Start of Block
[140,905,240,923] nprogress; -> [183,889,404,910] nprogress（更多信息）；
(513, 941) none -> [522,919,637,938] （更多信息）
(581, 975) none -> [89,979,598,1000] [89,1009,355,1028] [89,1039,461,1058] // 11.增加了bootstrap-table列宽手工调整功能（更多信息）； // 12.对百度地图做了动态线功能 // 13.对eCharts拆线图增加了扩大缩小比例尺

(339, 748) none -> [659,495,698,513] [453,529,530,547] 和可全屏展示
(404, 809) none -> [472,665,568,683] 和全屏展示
End of Block
Start of Block
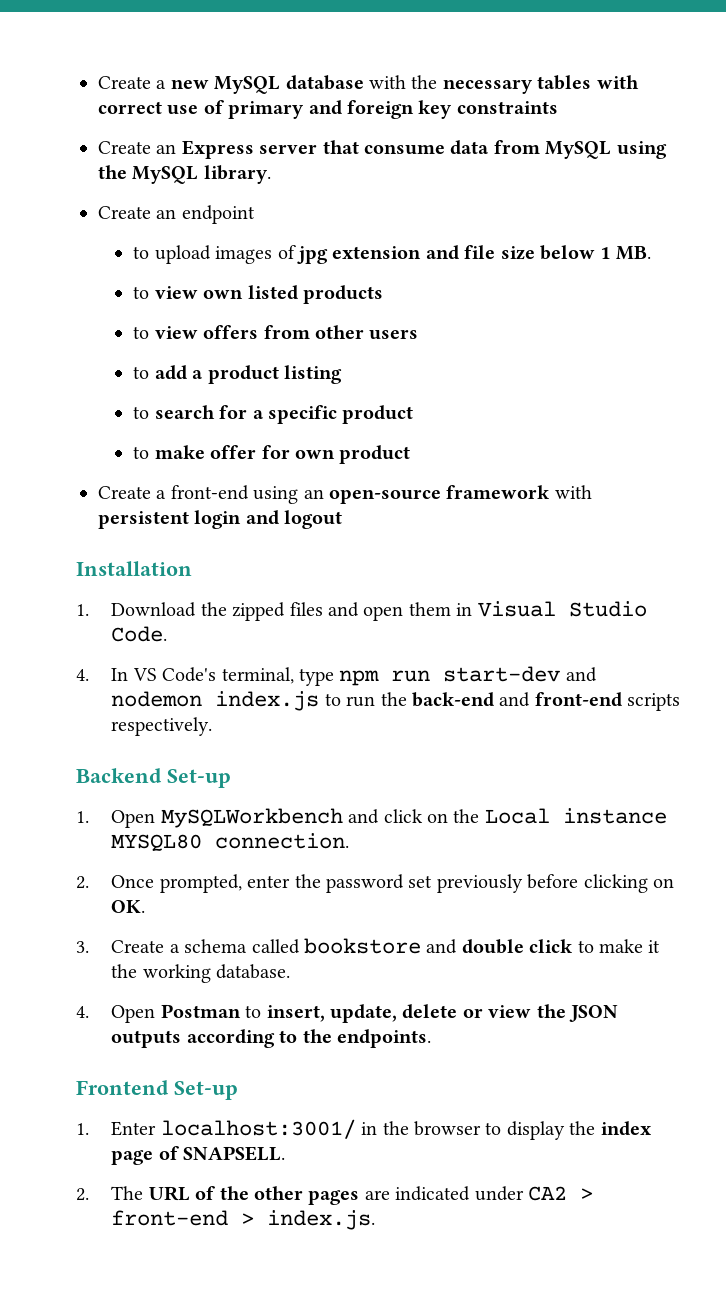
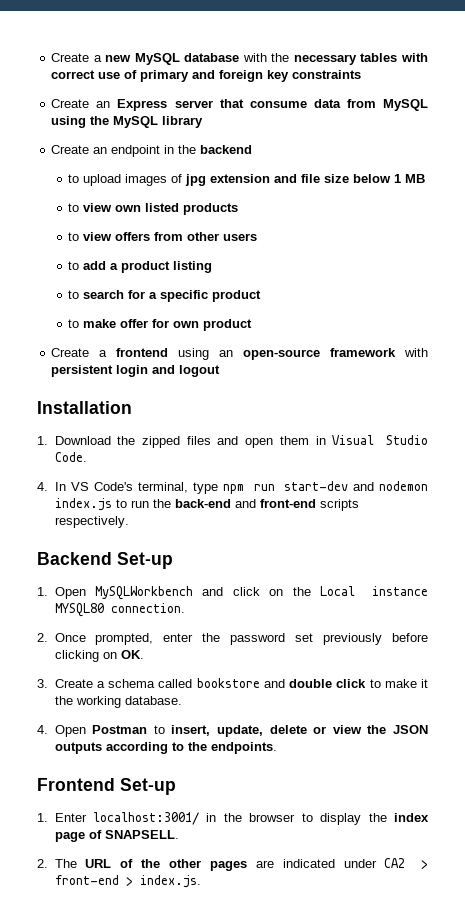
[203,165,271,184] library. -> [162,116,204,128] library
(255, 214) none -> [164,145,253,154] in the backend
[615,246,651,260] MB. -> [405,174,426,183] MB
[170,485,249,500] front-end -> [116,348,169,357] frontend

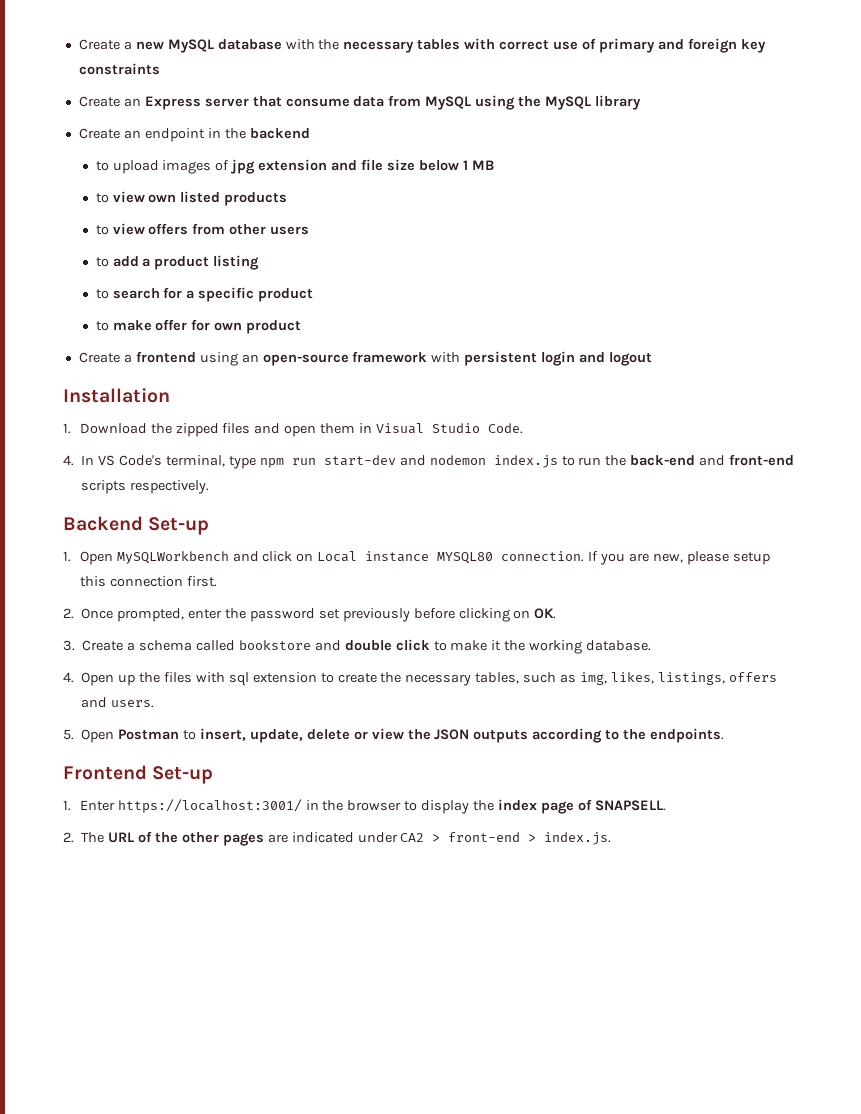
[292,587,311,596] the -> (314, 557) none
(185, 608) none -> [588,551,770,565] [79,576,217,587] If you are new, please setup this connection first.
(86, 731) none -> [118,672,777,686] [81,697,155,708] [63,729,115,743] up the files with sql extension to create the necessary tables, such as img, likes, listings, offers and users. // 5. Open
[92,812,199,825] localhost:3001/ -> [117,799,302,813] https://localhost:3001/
End of Block
Start of Block
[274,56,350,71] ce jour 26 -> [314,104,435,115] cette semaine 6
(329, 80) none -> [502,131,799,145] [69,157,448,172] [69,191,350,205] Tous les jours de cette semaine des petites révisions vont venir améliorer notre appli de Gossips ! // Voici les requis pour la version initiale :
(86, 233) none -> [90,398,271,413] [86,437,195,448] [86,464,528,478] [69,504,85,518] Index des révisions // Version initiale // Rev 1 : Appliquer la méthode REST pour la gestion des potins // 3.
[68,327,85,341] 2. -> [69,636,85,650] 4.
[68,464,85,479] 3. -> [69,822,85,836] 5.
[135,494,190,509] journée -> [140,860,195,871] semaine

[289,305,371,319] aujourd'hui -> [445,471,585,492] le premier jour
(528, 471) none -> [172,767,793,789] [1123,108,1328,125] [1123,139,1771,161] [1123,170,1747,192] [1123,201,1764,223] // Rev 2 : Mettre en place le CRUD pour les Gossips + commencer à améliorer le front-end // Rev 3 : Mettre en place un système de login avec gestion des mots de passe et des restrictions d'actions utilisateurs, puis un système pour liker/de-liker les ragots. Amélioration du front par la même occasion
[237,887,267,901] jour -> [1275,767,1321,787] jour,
End of Block
I'd like the lines above from the one with "[68,464,85,479] 3. -> [69,822,85,836] 5." up to and including the one with "[289,305,371,319] aujourd'hui ->" copied exactly, with no other lines.

[68,464,85,479] 3. -> [69,822,85,836] 5.
[135,494,190,509] journée -> [140,860,195,871] semaine

[289,305,371,319] aujourd'hui -> [445,471,585,492] le premier jour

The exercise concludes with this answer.